__WHAT THIS TASK INVOLVES__. Reproduce only the lines from the one containing "with prod build." through the end of the data, exactly as they stand.

__SOURCE INFORMATION__.

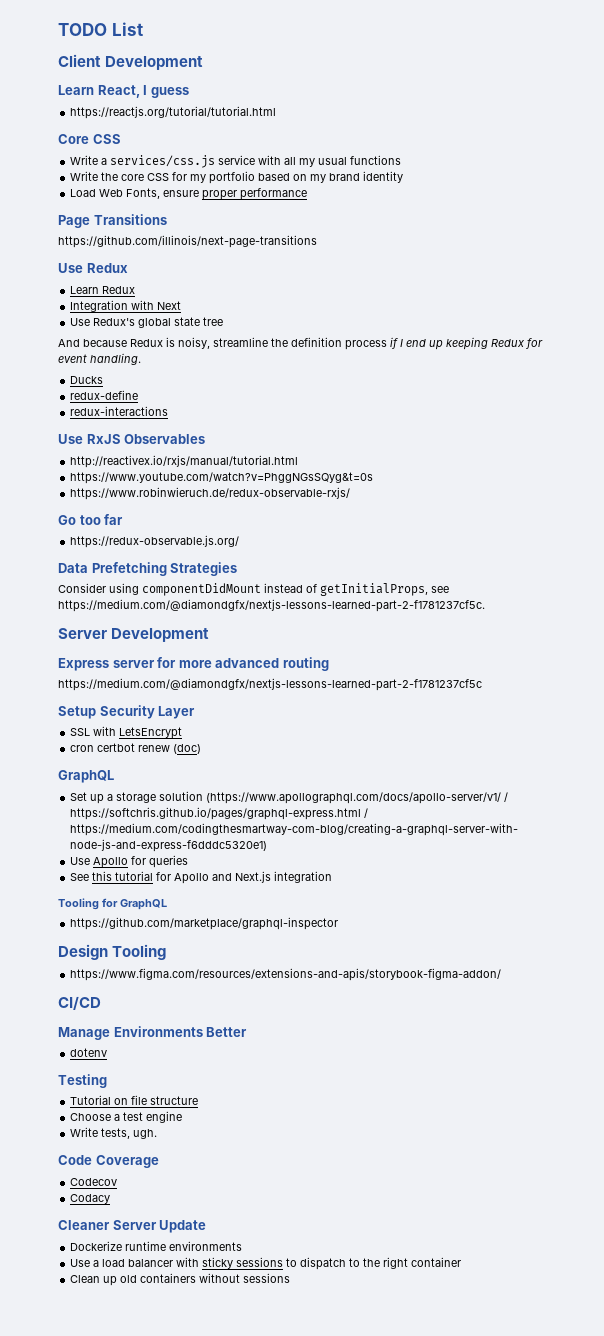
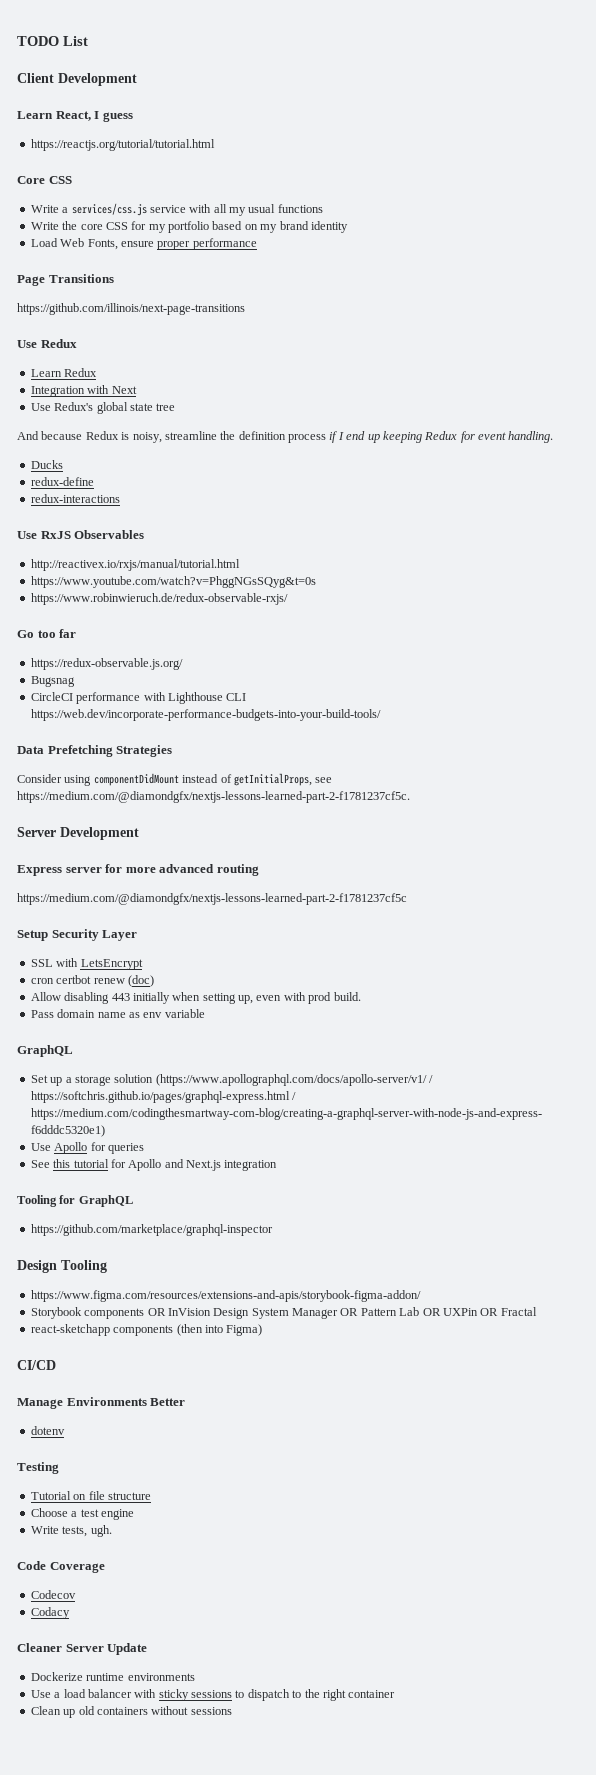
+ Bugsnag
+ CircleCI performance with Lighthouse CLI https://web.dev/incorporate-performance-budgets-into-your-build-tools/
+ Allow disabling 443 initially when setting up, even with prod build.
+ Pass domain name as env variable
+ Storybook components OR InVision Design System Manager OR Pattern Lab OR UXPin OR Fractal
+ react-sketchapp components (then into Figma)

__RESULT OF THIS TASK__.
+ Allow disabling 443 initially when setting up, even with prod build.
+ Pass domain name as env variable
+ Storybook components OR InVision Design System Manager OR Pattern Lab OR UXPin OR Fractal
+ react-sketchapp components (then into Figma)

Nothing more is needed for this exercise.